What if it was a friend who had some chronic illness, not you? Would you be ticking them off for not staying positive enough, or offering a bit of TLC?

Tina

x

1 Like

hi Carole

Like you i try to keep positive, having a good moan once in a while is good as long as you revert back to your own self after , and also for your own sanity, unlike my in-laws who moan constantly , and as my sister says thought it was you that had the critical illness. Tried a few days ago to change the subject by admiring a young man’s hair colour to be then told did i fancy him he was probably the same age as my oldest

you have to laugh

trish

UPDATE

i’m still hurting everywhere but my sense of perspective is back

tina - you’re right, if i can’t have days of felling p*ssed off then who can?

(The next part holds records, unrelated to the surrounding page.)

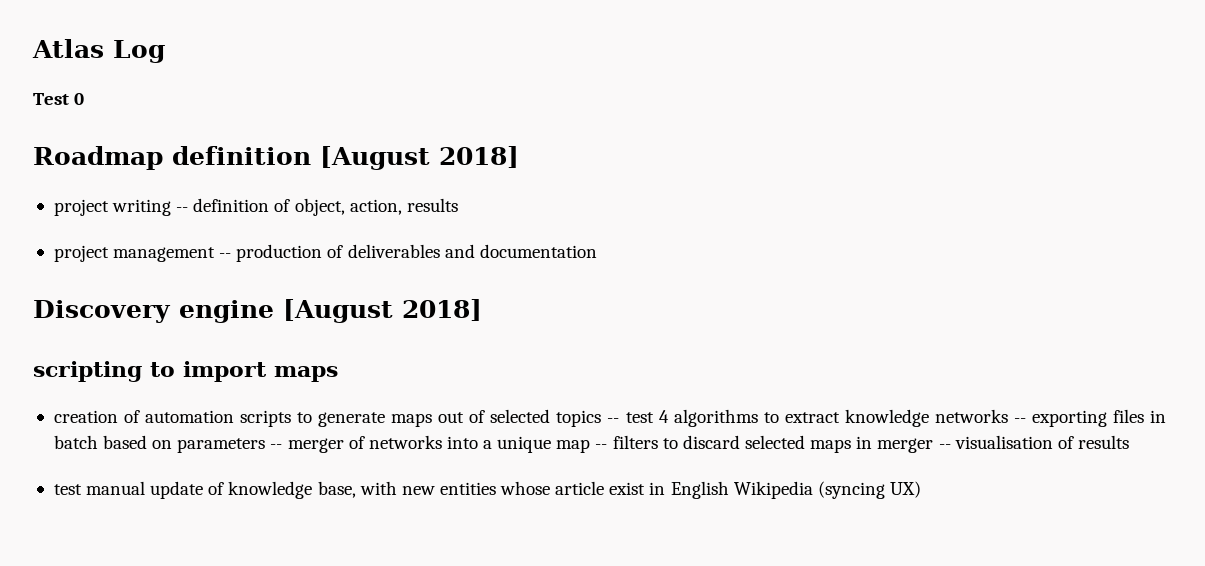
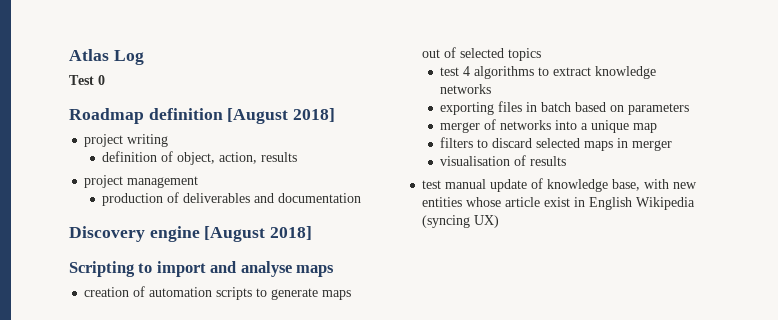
[176,207,189,212] -- -> (169, 140) //
[219,253,232,258] -- -> (199, 182) //
[33,361,142,382] scripting -> [69,261,135,277] Scripting
(267, 371) none -> [210,261,292,277] and analyse
[607,418,620,423] -- -> (542, 54) //
[1013,418,1026,423] -- -> (492, 89) //
[270,444,283,449] -- -> (690, 109) //
[595,444,608,449] -- -> (658, 128) //
[938,444,951,449] -- -> (673, 145) //

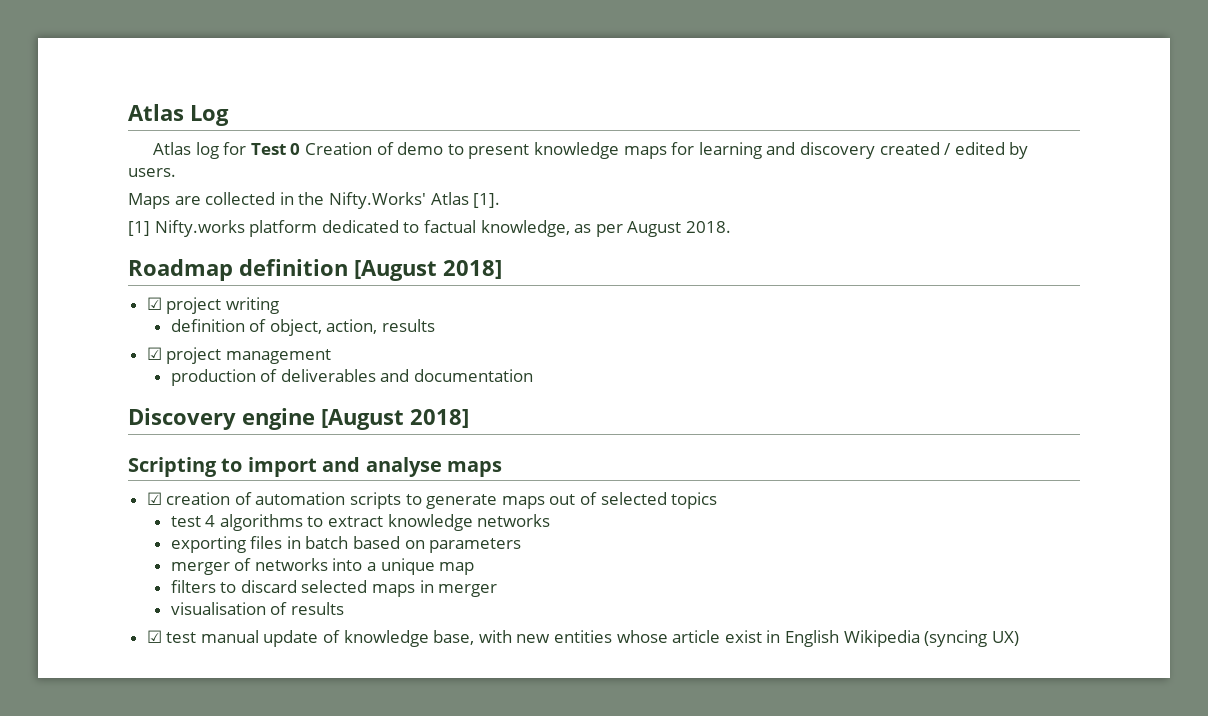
(144, 57) none -> [153,142,247,159] Atlas log for
(105, 80) none -> [305,142,1029,159] [128,168,176,177] [128,192,501,209] [128,220,731,237] Creation of demo to present knowledge maps for learning and discovery created / edited by users. // Maps are collected in the Nifty.Works' Atlas [1]. // [1] Nifty.works platform dedicated to factual knowledge, as per August 2018.
(336, 115) none -> [146,297,162,310] ☑
(298, 157) none -> [146,347,162,360] ☑
(335, 271) none -> [146,492,162,505] ☑
(567, 161) none -> [146,630,162,643] ☑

paulo - your picking up on the banana skins mad me roll my eyes at myself

have i told you all before that i love you lot?

so today i’m going to the ms therapy centre to have some HBOT and a good chat and giggle.

part of my feeling down was losing confidence in driving, so i’m getting onto that motorway and will get there safely - one demon faced and conquered!!

carole x

1 Like

We love you too Carole.

I too have been upset this week. My little car got sold last week as my driving has nt been good lately. When I saw it get driven away it made me cry as I knew that was my independence going out of the window.

You have a good time at the Therapy Centre and hope you have loads and loads of laughs.

Shazzie xx

we cant stay positive all the time,its not realistic to expect to… i try my best to.but at times its just too hard,were only human

be kind to yourself,have some ME time and rest…hope you feel better soon…i always feel ill this time of year…i look forward to spring,my favourite time of year…

j x

Shazzie

​ i know how hard it is to give the driving up.i made the choice a few years ago, i just didnt feel safe to drive.my reactions to me were not as they should be to drive,i missed it a lot at first.but you do adapt in time.but it hurts like h*** at first.